Twitter’s AI crop has a bias. When given a large photo that contained the press photos of Mitch McConnell and Barack Obama, the AI picks Mitch. Swap the position of the two pictures, and the AI picks the white guy again. This behavior has led to a lot of random experimentation online. Still, it’s important to cover what we know, what Twitter’s response was, what caused the problem, and how to fix it.

The History

It’s a well-known fact that people like to click on stories with images. It’s also known that images that are uniform, consistent, and canonical get more clicks. For example, take this photo of the bent pyramid at Dahshur. First, I’ll give you a square center crop.

A tight crop of a pyramid that looks like a pile of bricks.

Are you likely to click on that? Not a chance. Let’s do another square crop, but this time around the salient object.

Wide crop of the whole pyramid.

Boom, it’s click city. This effect gets amplified when it comes to faces. Years ago, Saeideh Bakhshi, Eric Gilbert, and I published findings that showed photos with people’s faces get more engagement on Instagram and Flickr. The Internet is full of tools trying to get better crops and has been for decades because better crops lead to better engagement and more dollars. In this case, it will come down to the Image and the AI.

Exhibit A: The Image

A vertical image with a photo of Mitch up top and Barack on the bottom with about 5x amount of whitespace between them.
The test image, shrunk down to 480 pixels high from 3000.

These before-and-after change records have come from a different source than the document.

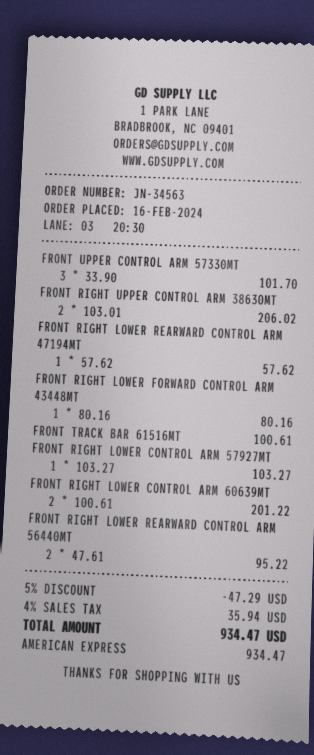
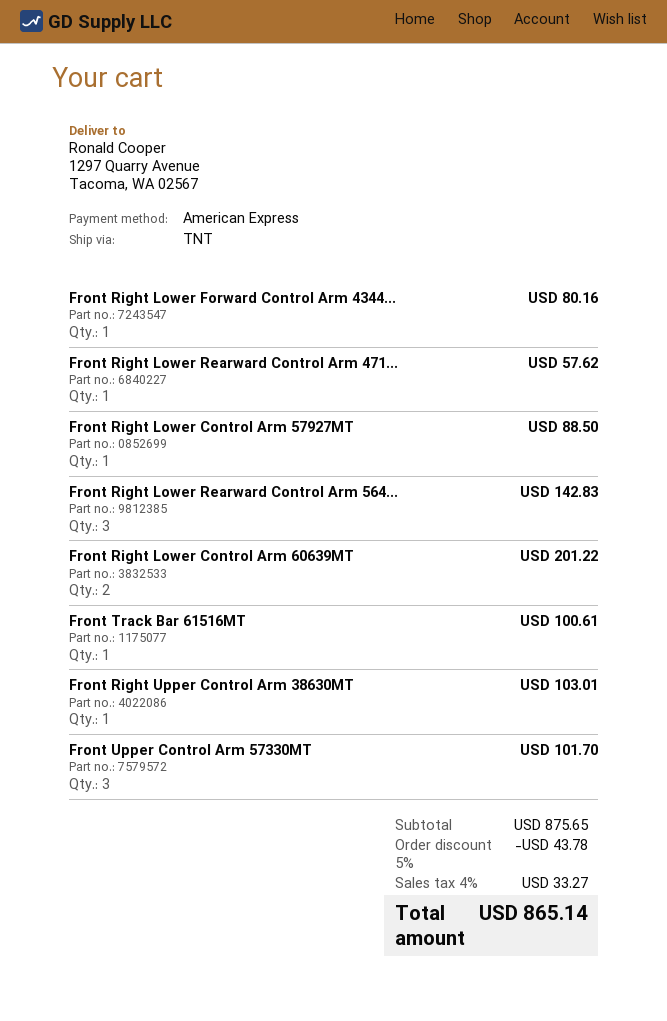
FRONT RIGHT UPPER CONTROL ARM 38630MT: 2 for 206.02 -> 1 for 103.01
FRONT RIGHT LOWER CONTROL ARM 57927MT: 1 for 103.27 -> 1 for 88.50
FRONT RIGHT LOWER REARWARD CONTROL ARM 56440MT: 2 for 95.22 -> 3 for 142.83
discount: 5% = 47.29 -> 5% = 43.78
tax: 4% = 35.94 -> 4% = 33.27
total: 934.47 -> 865.14

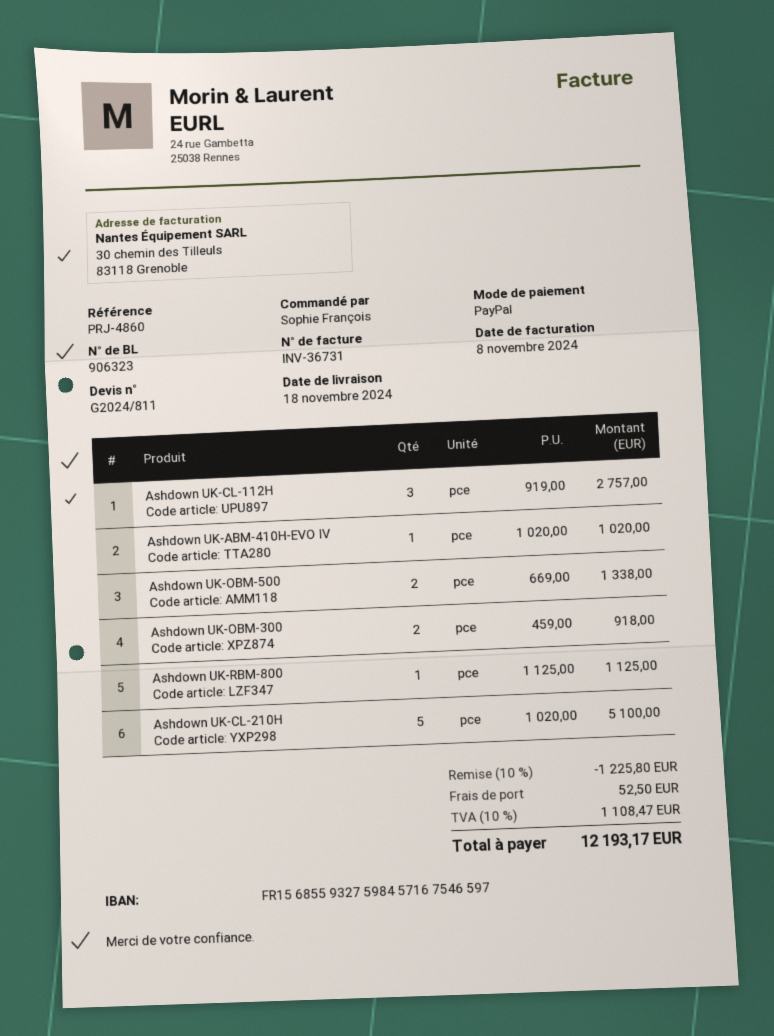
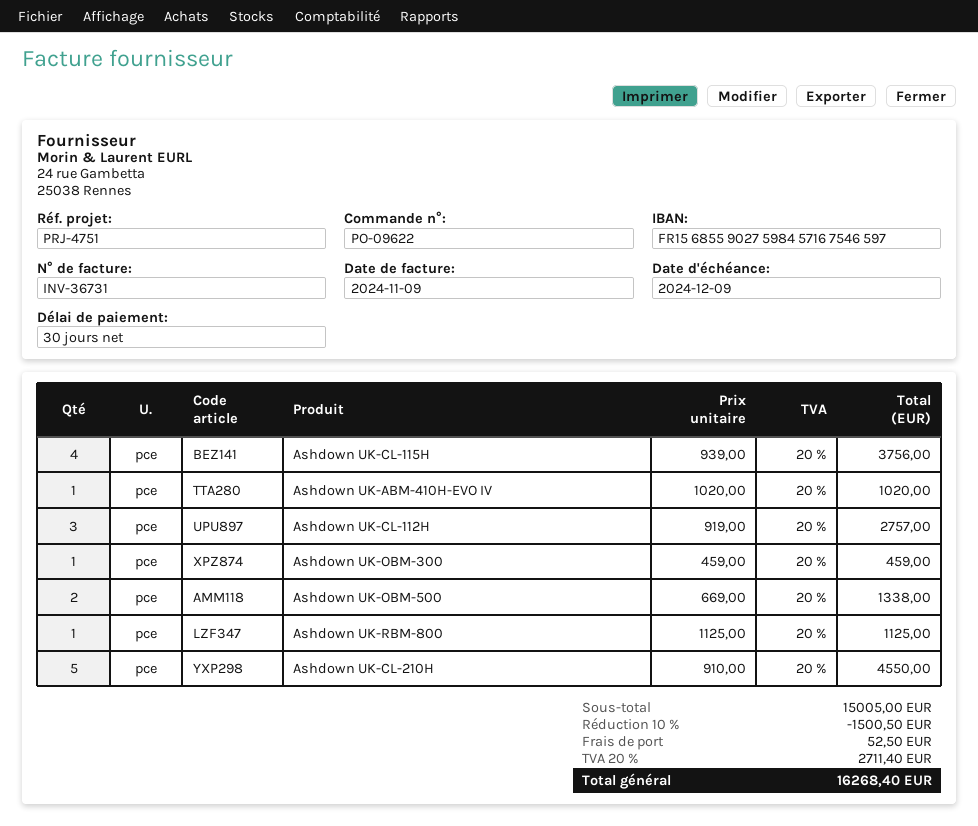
invoice date: 2024-11-08 -> 2024-11-09
reference: PRJ-4860 -> PRJ-4751
bank account: FR1568559327598457167546597 -> FR1568559027598457167546597
Ashdown UK-OBM-300: 2 x 459.00 = 918.00 -> 1 x 459.00 = 459.00
Ashdown UK-CL-210H: 5 x 1020.00 = 5100.00 -> 5 x 910.00 = 4550.00
Ashdown UK-CL-115H: none -> 4 x 939.00 = 3756.00
discount: 10% = 1225.80 -> 10% = 1500.50
tax: 10% = 1108.47 -> 20% = 2711.40
total: 12193.17 -> 16268.40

Take a JPEG of two people, one black man, and one white guy up on top. Space them out with about 3000 pixels of vertical white space. Upload it to Twitter. The crop goes to the white guy. Put the black man on the top, and the crop again goes to the white guy. Duplicate the black man in the photo; crop still goes to the white guy. You can follow the long tread of random tests as you like. This contrived example forces the AI to make a decision. It’s not as complicated as the Trolly problem, but also not an ordinary image one would use for anything else.

Exhibit B: The AI

We can call it the AI or the Algorithm; either way, we don’t know much about it. I’m reusing parts of an explanatory thread by expert game designer Rob Zubek which provides an excellent walk-through. Looking for faces and cropping is a classic game. This heuristic doesn’t work for images like my pyramid photo. If the image has 20 faces, an algorithm designer would have to adjust things to pick the most prominent face or randomly pick one. Also, face datasets have known biases, and face detectors often miss faces. Following the hot trend in AI, people look to train and learn a general method.

In 2018, Twitter blogged a Speedy Neural Networks for Smart Auto-Cropping of Images and posted a paper called Faster Gaze Prediction With Dense Networks and Fisher Pruning on arXiv. We can only guess that this is their system. Twitter has promised to open source the algorithm, too, but more on that later. Both the blog post and technical report point to how they use DeepGaze II (an eye-gaze prediction method) to identify salient areas of the image. This method does not look for faces or objects; it only predicts eye gaze to find regions of interest based on low-level features/textures. Once they find a salient area, they crop around it.

Five sample photos and heatmaps of sailent regions below each photo.
Some sample photos and hot spots (saliency maps) from the DeepGaze II.

Easy ya. We can see the before and after tests in the report.

Four photos of Twitter’s former poor cropping mechanism.
Before: Some really bad image crops.
Four photos of Twitter’s new cropping mechanism with proper cuts to the salient object.
After: Gaze-based cropping with vastly superior results.

Now, this idea of computational prediction of eye-tracking predates today’s deep learning methods. Deep learning provides advancements to the pixels in/eye-gaze out world. When we look at the new approach versus the old one, there is a ‘hot damn’ magical moment. I’m sure they ran people of all races and sizes through the training, validation, and testing process.

Eye tracking, Gaze Prediction, and Salience

There’s no shortage of tools that people use to track or predict gaze to measure engagement. Many eye-tracking studies have verified people will look at faces, and it’s quite common to use eye-tracking to measure where people look on your website, video game, or advertisement. Many factors that come into play. Take the example of a diaper ad. If the baby in the ad is facing forward, eye-tracking software will show you people look at the baby’s face. If the baby is looking towards the text, we see more of the words get attention from the viewer and the logo in the bottom right. Using expensive and often clunky equipment, one can run these experiments and get results.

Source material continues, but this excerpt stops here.